How can we get out of this mess? One option is to forget about a trade deal with the EU and concentrat­e only on the basic arrangemen­ts that all countries have with their neighbours – exchange of informatio­n, landing slots, border co-operation. There would be a short-term cost, no question; but it would be preferable to accepting the Carthagini­an terms now on the table; and the cost would be mitigated if, like Singapore following its split with a larger neighbour, we cut taxes, streamline­d regulation­s and opened our markets to the world.

A second option is to offer an ambitious trade deal accompanie­d by technologi­cal ways to “de-dramatise” (to use the EU’s favourite word) the Irish frontier. Logistical­ly, it’s feasible. Politicall­y, it would require a somersault from the EU. We would be gambling on the EU putting economics before politics – quite a gamble.

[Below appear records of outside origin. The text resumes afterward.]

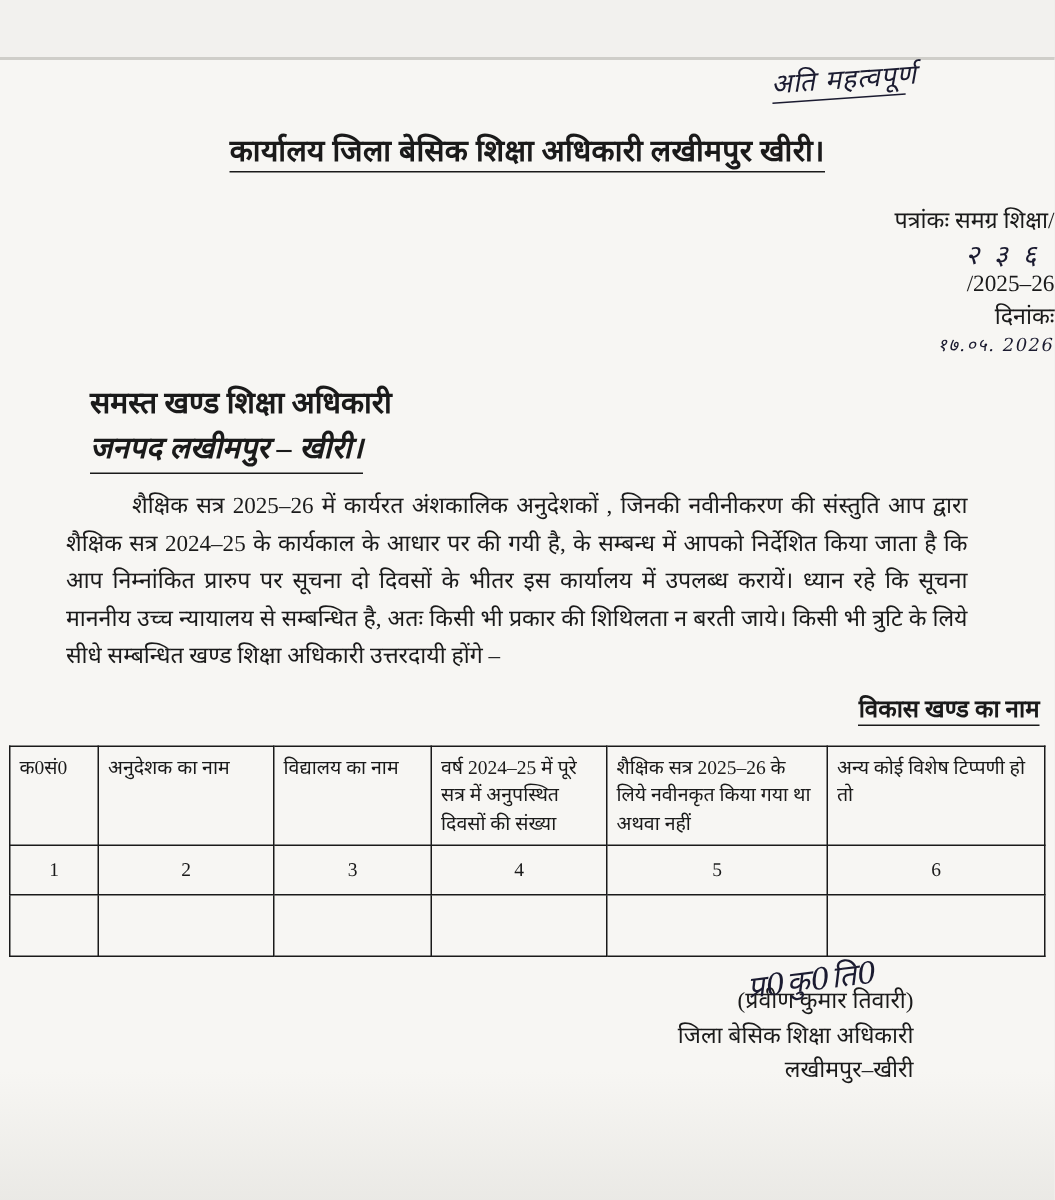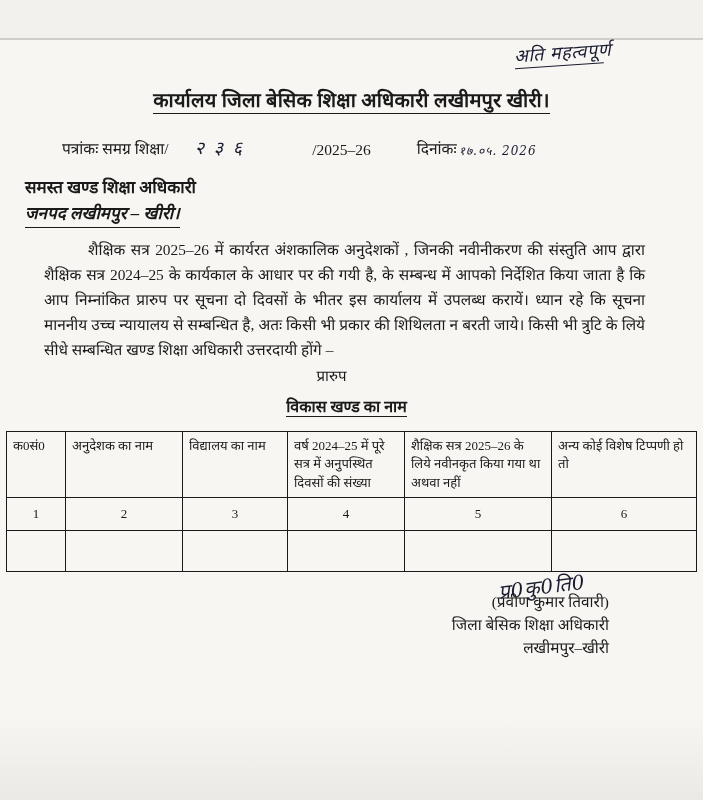"पत्रांकः समग्र शिक्षा/" .ref-row { flex-direction: none -> column; padding-left: 62px -> 46px }
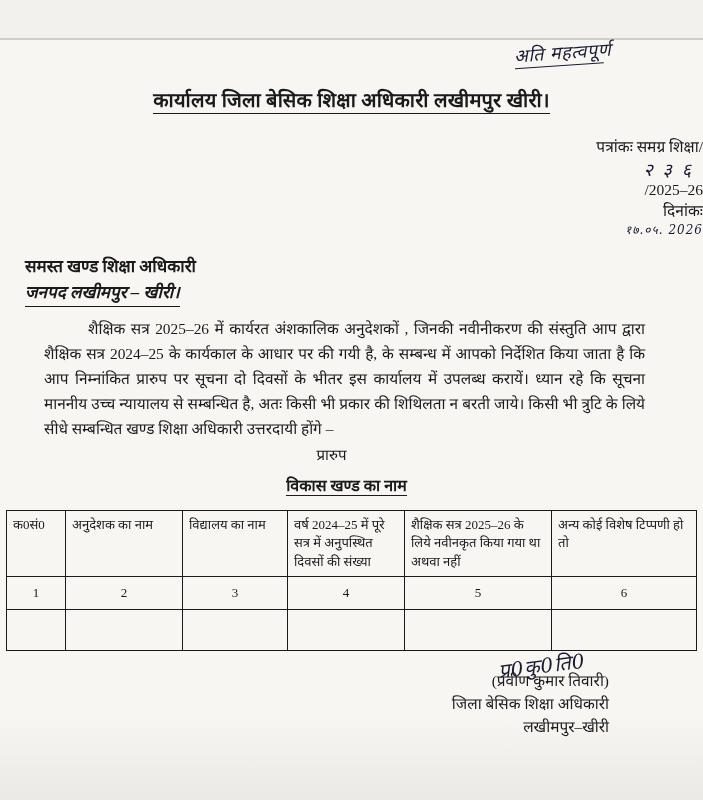"समस्त खण्ड शिक्षा अधिकारी" .addressee { font-size: 17px -> 20px; padding-left: 25px -> 60px }
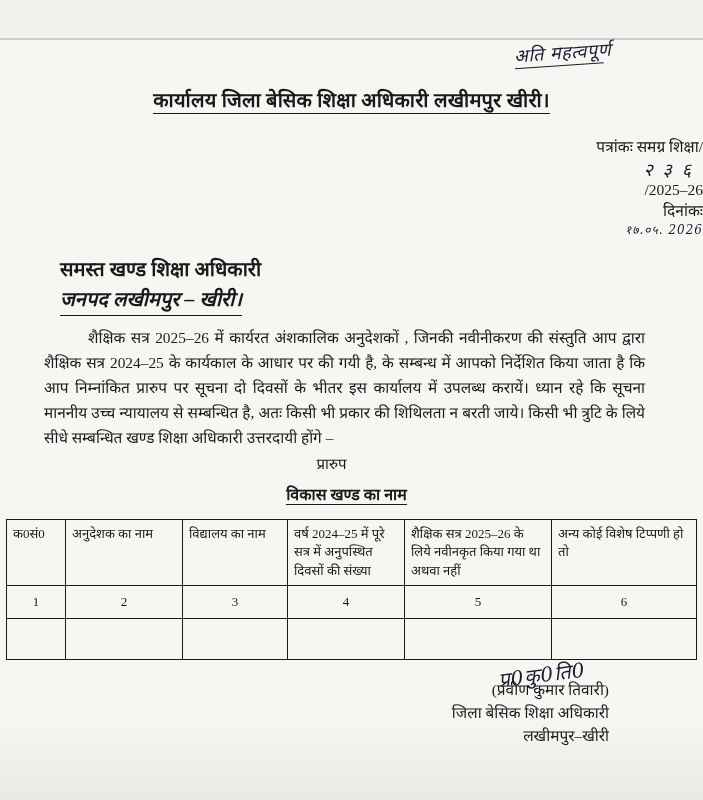"प्रारुप" div.prarup { html: <div>प्रारुप</div> -> none }
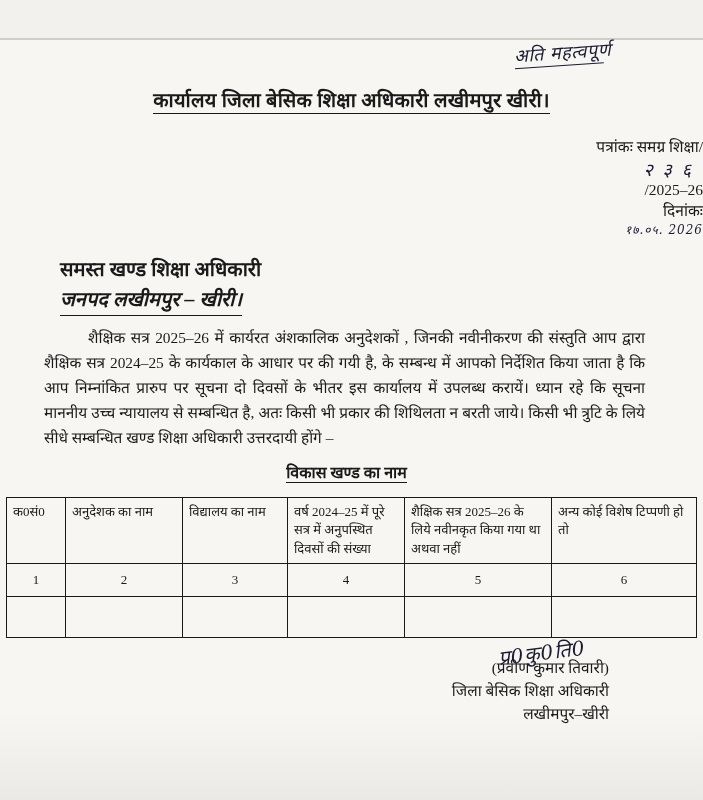"विकास खण्ड का नाम" .block-head { text-align: center -> right }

A third option is to join the European Free Trade Associatio­n (EFTA) and keep, at least for now, our European Economic Area (EEA) obligation­s. I can’t help noticing that Norway is managing pretty well with such a deal: it is the world’s wealthiest nation and, according to the UN, has the highest quality of life. Its nearest rival in the happiness league, Switzerlan­d, has an even better deal, in EFTA but outside the EEA. I favoured that model from the beginning, though we may have left pure EFTA membership, à la Suisse, too late.

All three options, though, are preferable to a customs union. Even the risk of an extension of Article 50 and a second referendum – which would presumably be boycotted by Leavers on grounds that it violated the promises given in the first – would be preferable to becoming a Eurocolony. We are the world’s fifth economy and fourth military power, for Heaven’s sake.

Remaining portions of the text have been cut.